Friday, 12 de March de 2010
Sin un solo peso para transportarse, endeudados por préstamos que les hicieron sus amistades y perseguidos por los líderes sindicales de su ex trabajo, es la situación que sufren los que fueran obreros de la Maquiladora Lobo.
Fue el 1 de marzo, cuando 130 obreros que laboraban en esa fábrica, al intentar iniciar una nueva semana laboral se toparon con el local cerrado, ya que el dueño Kirk Brandon Wolf se fue del país dejándolos indefensos y sin indemnización, fuesen sindicalizados y de confianza, aparte de llevarse consigo la maquinaria más valiosa.
Esta situación se agrava debido a que otras empresas maquiladoras les han cerrado las puertas a quienes buscan otro empleo, al calificarlos como "conflictivos", debido a que solicitan la indemnización de ley, denunció "Laura", ex obrera de la Lobo.
"No tenemos ni para tortillas, la situación está para llorar, a donde tengamos que ir lo tenemos que hacer a pie, porque ni para el camión traemos; no se imaginan el mal que nos hicieron a nosotros y nuestras familias", comentó.
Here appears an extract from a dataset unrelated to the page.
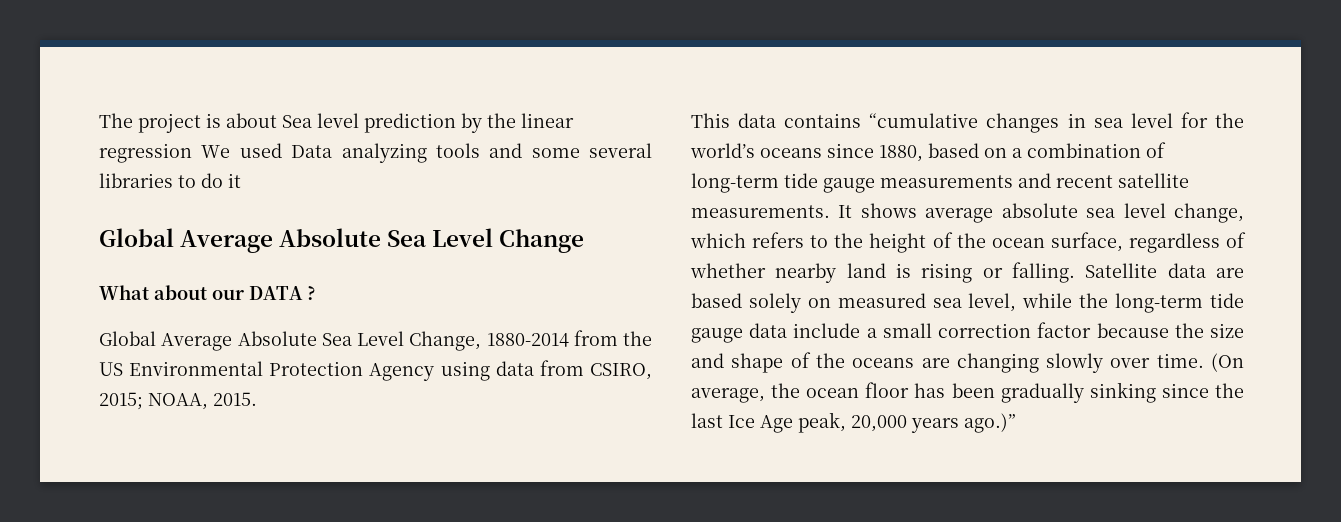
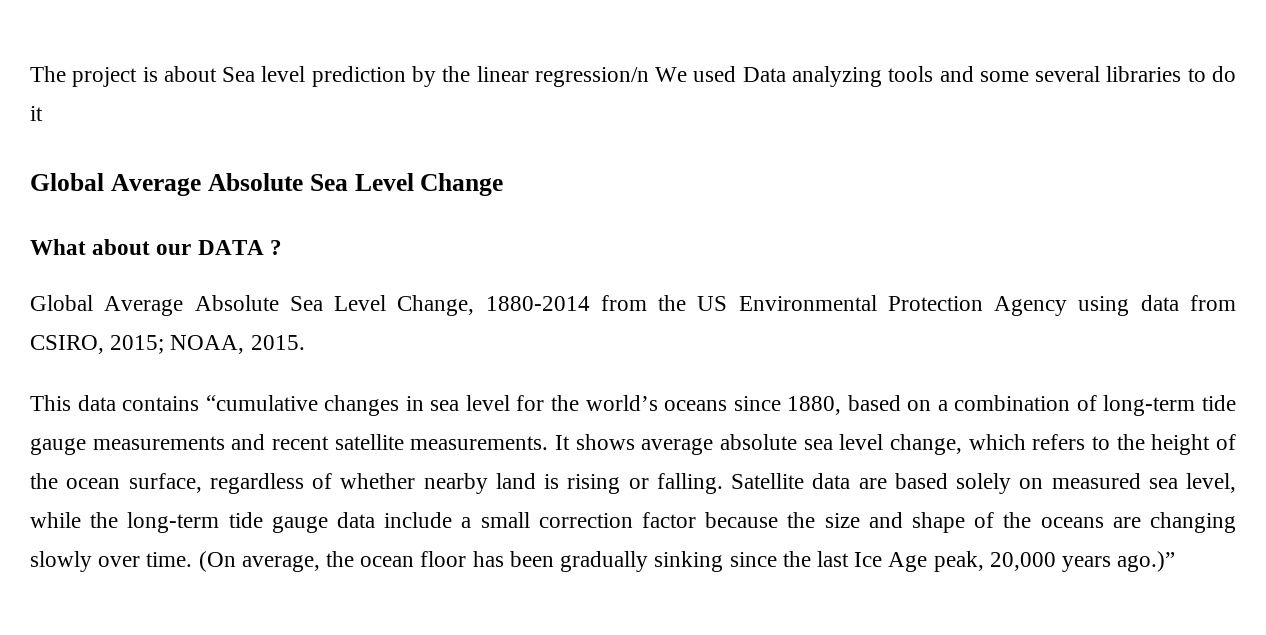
[99,143,192,163] regression -> [534,67,649,87] regression/n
Otro grupo de ex empleados planeaban la venta de la poca "maquinaria" que por no contar con el código de identificación, los propietarios no pudieron llevarse.
"Hay desde clavos, tornillos, taladros, una que otra máquina de aire, no es mucho, no nos va alcanzar para que todos; los más de diez años que pasé ahí, de un día para otro se perdieron", dijo triste "Isabel".
Otra de las ex empleadas denunció el acoso que la delegada Guadalupe Dávalos Martínez continúa en contra de quienes están acudiendo a la maquiladora a cuidar el equipo que piensan vender para recuperar un poco de lo perdido.
"Nos están tomando fotos y video, además de decirnos que ya no nos van a dar trabajo en ninguna otra parte por hablar con los medios de comunicación, pero ante la situación que vivimos no tenemos ningún respaldo, ni de nuestro sindicato, porque ellos estaban de acuerdo, sabían que se iban a ir sin liquidarnos y los apoyaron a ellos y no a nosotros", denunció "Isabel".
"No sabemos qué va a pasar con nosotros, porque no contamos con ningún apoyo, nada más que el del licenciado César Martínez Fresnillo, quien lleva nuestro caso; si ganamos le pagamos y si no, no nos va a cobrar; eso es querer ayudar a la gente, su gente", consideró la ex obrera.
"Por nuestra parte no nos hemos quedado de manos cruzadas, ya fuimos a otras maquiladora, nos aplicaron el examen y al saber que éramos de la maquiladora Lobo nos dieron las gracias y que nos fuera bien", reveló una obrera.
"Ya sospechábamos algo... porque fue en diciembre, cuando empezaron con que iban a cambiar unas maquinarias, pero no fue así, ya se iban a ir de aquí de la ciudad y sin avisarnos y con nuestro dinero", comentó un trabajador que al igual que el total de 130 en la planta, elaboraban puertas y ventanas.